**Activity:**
For the records below, print the lines from the line with "(839, 224) none" through the line with "[58,1059,126,1071] [73,1096,128,1110] //" exactly as written; include both end lines and exclude the rest.

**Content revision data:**
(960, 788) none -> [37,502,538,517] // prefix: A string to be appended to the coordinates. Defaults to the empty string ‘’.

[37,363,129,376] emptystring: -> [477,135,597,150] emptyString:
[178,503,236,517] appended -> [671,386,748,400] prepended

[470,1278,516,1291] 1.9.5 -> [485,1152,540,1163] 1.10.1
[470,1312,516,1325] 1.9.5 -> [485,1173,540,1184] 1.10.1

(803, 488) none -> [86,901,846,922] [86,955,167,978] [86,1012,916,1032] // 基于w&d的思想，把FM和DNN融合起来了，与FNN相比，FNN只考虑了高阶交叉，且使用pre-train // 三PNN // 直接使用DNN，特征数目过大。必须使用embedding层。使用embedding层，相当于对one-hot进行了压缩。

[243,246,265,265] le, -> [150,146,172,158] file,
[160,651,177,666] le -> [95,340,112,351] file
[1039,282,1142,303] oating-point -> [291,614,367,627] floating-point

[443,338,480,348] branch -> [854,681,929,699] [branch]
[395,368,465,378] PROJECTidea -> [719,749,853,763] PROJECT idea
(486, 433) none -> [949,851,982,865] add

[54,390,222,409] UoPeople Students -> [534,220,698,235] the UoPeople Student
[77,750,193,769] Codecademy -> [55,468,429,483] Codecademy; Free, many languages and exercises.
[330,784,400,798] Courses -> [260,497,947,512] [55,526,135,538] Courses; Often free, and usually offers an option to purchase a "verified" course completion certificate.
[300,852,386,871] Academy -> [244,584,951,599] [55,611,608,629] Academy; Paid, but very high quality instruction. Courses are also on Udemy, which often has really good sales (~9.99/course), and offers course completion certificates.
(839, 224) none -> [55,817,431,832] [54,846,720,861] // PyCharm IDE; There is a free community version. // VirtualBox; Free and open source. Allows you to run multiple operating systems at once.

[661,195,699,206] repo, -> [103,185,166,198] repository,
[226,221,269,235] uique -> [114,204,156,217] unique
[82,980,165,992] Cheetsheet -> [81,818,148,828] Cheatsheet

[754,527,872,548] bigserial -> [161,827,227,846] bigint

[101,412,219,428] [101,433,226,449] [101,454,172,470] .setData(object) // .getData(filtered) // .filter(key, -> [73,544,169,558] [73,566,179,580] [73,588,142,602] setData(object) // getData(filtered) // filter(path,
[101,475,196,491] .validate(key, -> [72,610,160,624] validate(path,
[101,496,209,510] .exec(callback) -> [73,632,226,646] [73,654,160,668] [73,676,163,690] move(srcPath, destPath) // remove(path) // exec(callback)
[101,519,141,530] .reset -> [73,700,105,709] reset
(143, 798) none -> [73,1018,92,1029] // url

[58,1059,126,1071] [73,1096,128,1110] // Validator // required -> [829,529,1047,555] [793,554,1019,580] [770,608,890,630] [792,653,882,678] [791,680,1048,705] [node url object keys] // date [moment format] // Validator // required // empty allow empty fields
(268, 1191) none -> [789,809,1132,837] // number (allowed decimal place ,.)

**Answer space:**
(839, 224) none -> [55,817,431,832] [54,846,720,861] // PyCharm IDE; There is a free community version. // VirtualBox; Free and open source. Allows you to run multiple operating systems at once.

[661,195,699,206] repo, -> [103,185,166,198] repository,
[226,221,269,235] uique -> [114,204,156,217] unique
[82,980,165,992] Cheetsheet -> [81,818,148,828] Cheatsheet

[754,527,872,548] bigserial -> [161,827,227,846] bigint

[101,412,219,428] [101,433,226,449] [101,454,172,470] .setData(object) // .getData(filtered) // .filter(key, -> [73,544,169,558] [73,566,179,580] [73,588,142,602] setData(object) // getData(filtered) // filter(path,
[101,475,196,491] .validate(key, -> [72,610,160,624] validate(path,
[101,496,209,510] .exec(callback) -> [73,632,226,646] [73,654,160,668] [73,676,163,690] move(srcPath, destPath) // remove(path) // exec(callback)
[101,519,141,530] .reset -> [73,700,105,709] reset
(143, 798) none -> [73,1018,92,1029] // url

[58,1059,126,1071] [73,1096,128,1110] // Validator // required -> [829,529,1047,555] [793,554,1019,580] [770,608,890,630] [792,653,882,678] [791,680,1048,705] [node url object keys] // date [moment format] // Validator // required // empty allow empty fields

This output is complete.